Ignacio Camacho-ABC
- El sanchismo nunca fue otra cosa que la ambición de un arribista falsario capaz de armar una banda de asalto al Estado
Siete años hoy. Aquel discurso de Ábalos –¡¡Ábalos!!– sobre la decencia política. Aquella arenga de Sánchez sobre la necesidad de un giro regeneracionista. Aquella ‘morcilla’ calzada al bies de una sentencia de la justicia para que funcionase como una consigna conspirativa. Aquel bolso de Soraya sobre el escaño de una presidencia vacía. Aquella larga sobremesa de Rajoy en un local sin cobertura, con Cospedal saliendo al portal de rato en rato en busca de noticias. Aquel pacto a escondidas sellado con los independentistas en un hotel de tercera categoría. Aquellas dudas de un Albert Rivera incapaz de entender lo que se le venía encima. Aquella traición del PNV a la semana de haber negociado unos presupuestos repletos de contrapartidas.
Y luego, aquel ‘Gobierno bonito’ del que apenas quedan unos pocos resistentes –ay, Marlasca, ay, Robles, ay, Planas– blindados contra el desgaste de sus honorables reputaciones malversadas. Aquellos gestos de galería que ya apuntaban la conversión del Ejecutivo en un Gabinete de propaganda. Aquellas proclamas de firmeza con los autores de la insurrección catalana. Aquella oposición desconcertada, aturdida por la pérdida intempestiva de su mayoría parlamentaria. Aquella demanda social de elecciones inmediatas arrumbada para consolidar desde el poder una posición de ventaja. Aquella colección de promesas esperanzadoras devenidas en mera farsa, en logrera cháchara bastarda.
El sanchismo nunca fue otra cosa que la ambición de un aventurero, un arribista capaz de armar una banda de asalto al Estado para utilizarlo como plataforma instrumental de desclasamiento, de escalada personal, familiar y grupal hacia un estatus de privilegio. Una revancha narcisista contra los compañeros de partido que vieron venir –tarde– la verdadera condición malsana del proyecto para terminar muchos acomodándose luego al calor de algunos puestos subalternos que el líder les concedía sin ocultar su desprecio. Un experimento cesarista cuyo éxito fraudulento ha transformado un pilar orgánico de la Transición en un ejército de soldados de terracota mudos, sordos y ciegos.

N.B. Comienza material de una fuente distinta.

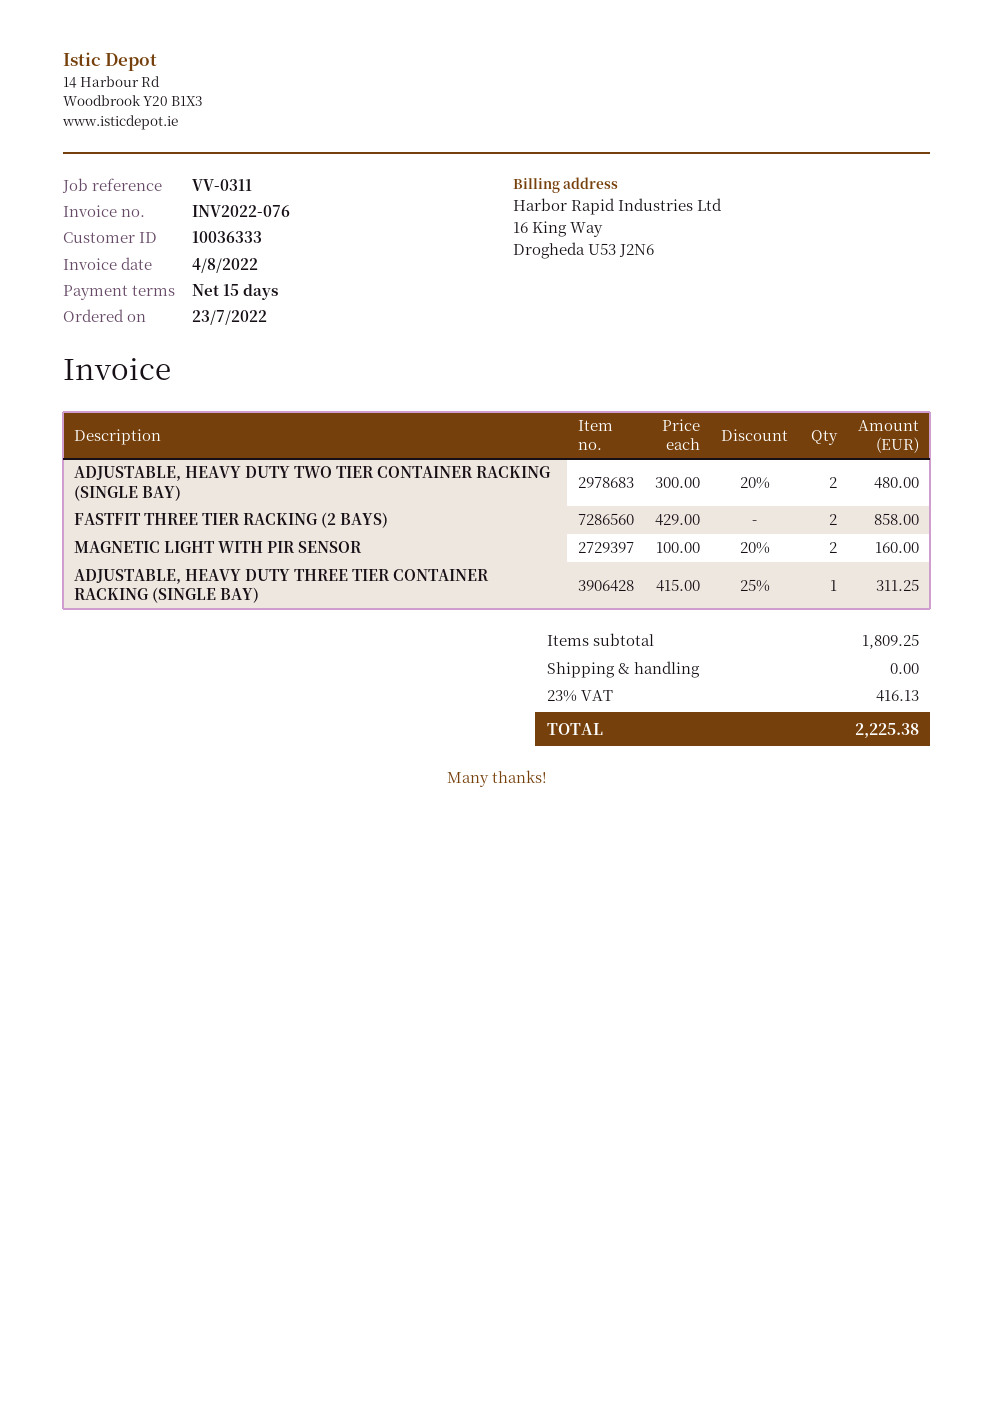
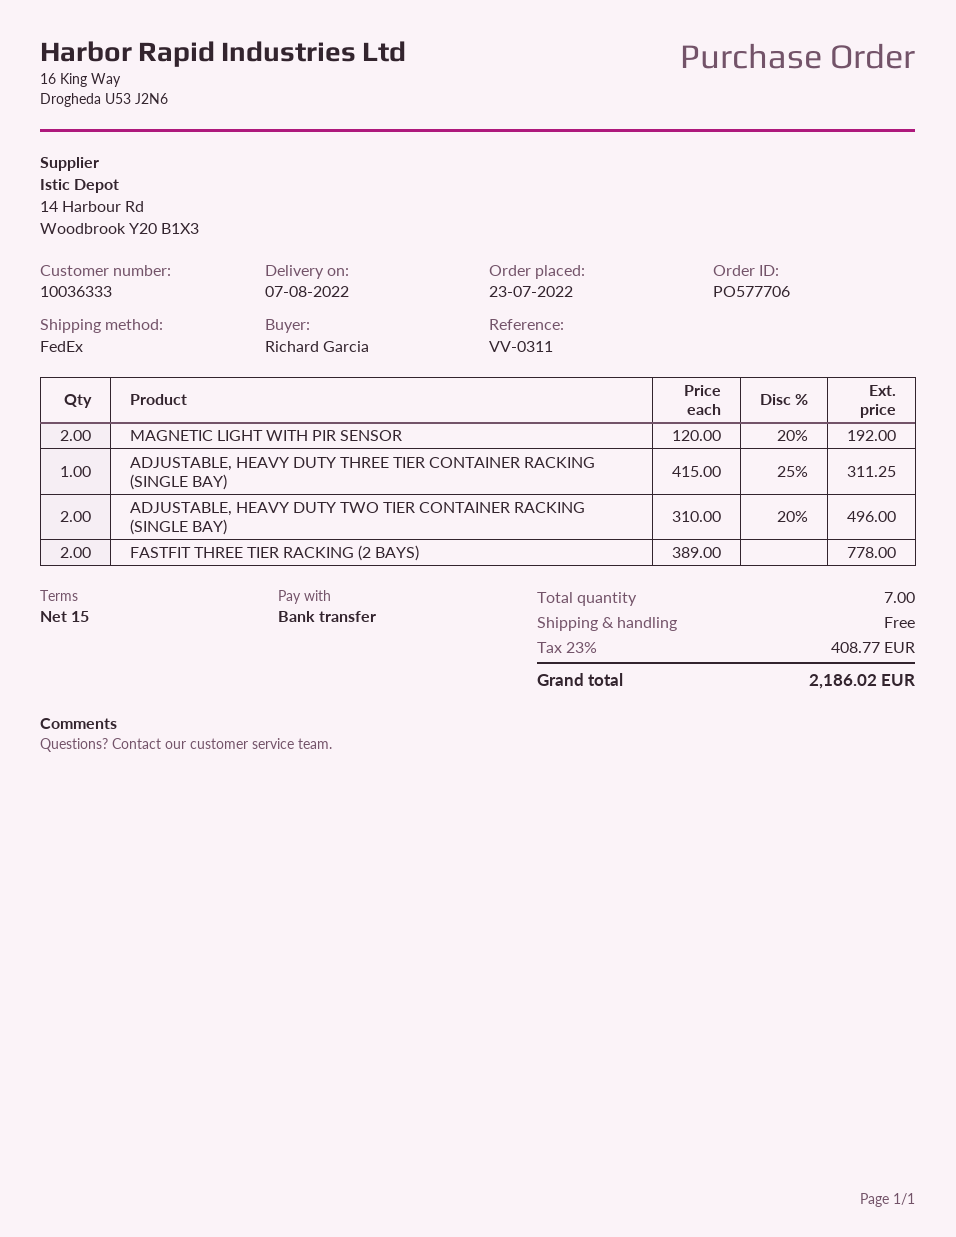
ADJUSTABLE, HEAVY DUTY TWO TIER CONTAINER RACKING (SINGLE BAY): 2 x 300.00 - 20% = 480.00 -> 2 x 310.00 - 20% = 496.00
FASTFIT THREE TIER RACKING (2 BAYS): 2 x 429.00 = 858.00 -> 2 x 389.00 = 778.00
MAGNETIC LIGHT WITH PIR SENSOR: 2 x 100.00 - 20% = 160.00 -> 2 x 120.00 - 20% = 192.00
tax: 23% = 416.13 -> 23% = 408.77
total: 2225.38 -> 2186.02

Al cabo de siete años, el resultado es una degradación integral, de arriba abajo, de las bases del sistema democrático. El principio de legalidad, la separación de poderes, el consenso institucional, la alternancia, la palabra como contrato moral con los ciudadanos, la centralidad como espacio de convivencia y de diálogo entre adversarios: todo eso ha caído bajo la presión del enfrentamiento de bandos, del oportunismo populista, del sectarismo cismático. La corrupción no es la consecuencia de ese modelo autoritario sino su razón de ser, su marco fundacional desde el mismo momento en que nació de la mano de un hatajo de delincuentes prófugos o condenados. Y aunque todavía no sean irreversibles los estragos, mientras más tiempo pase más trabajo costará repararlos.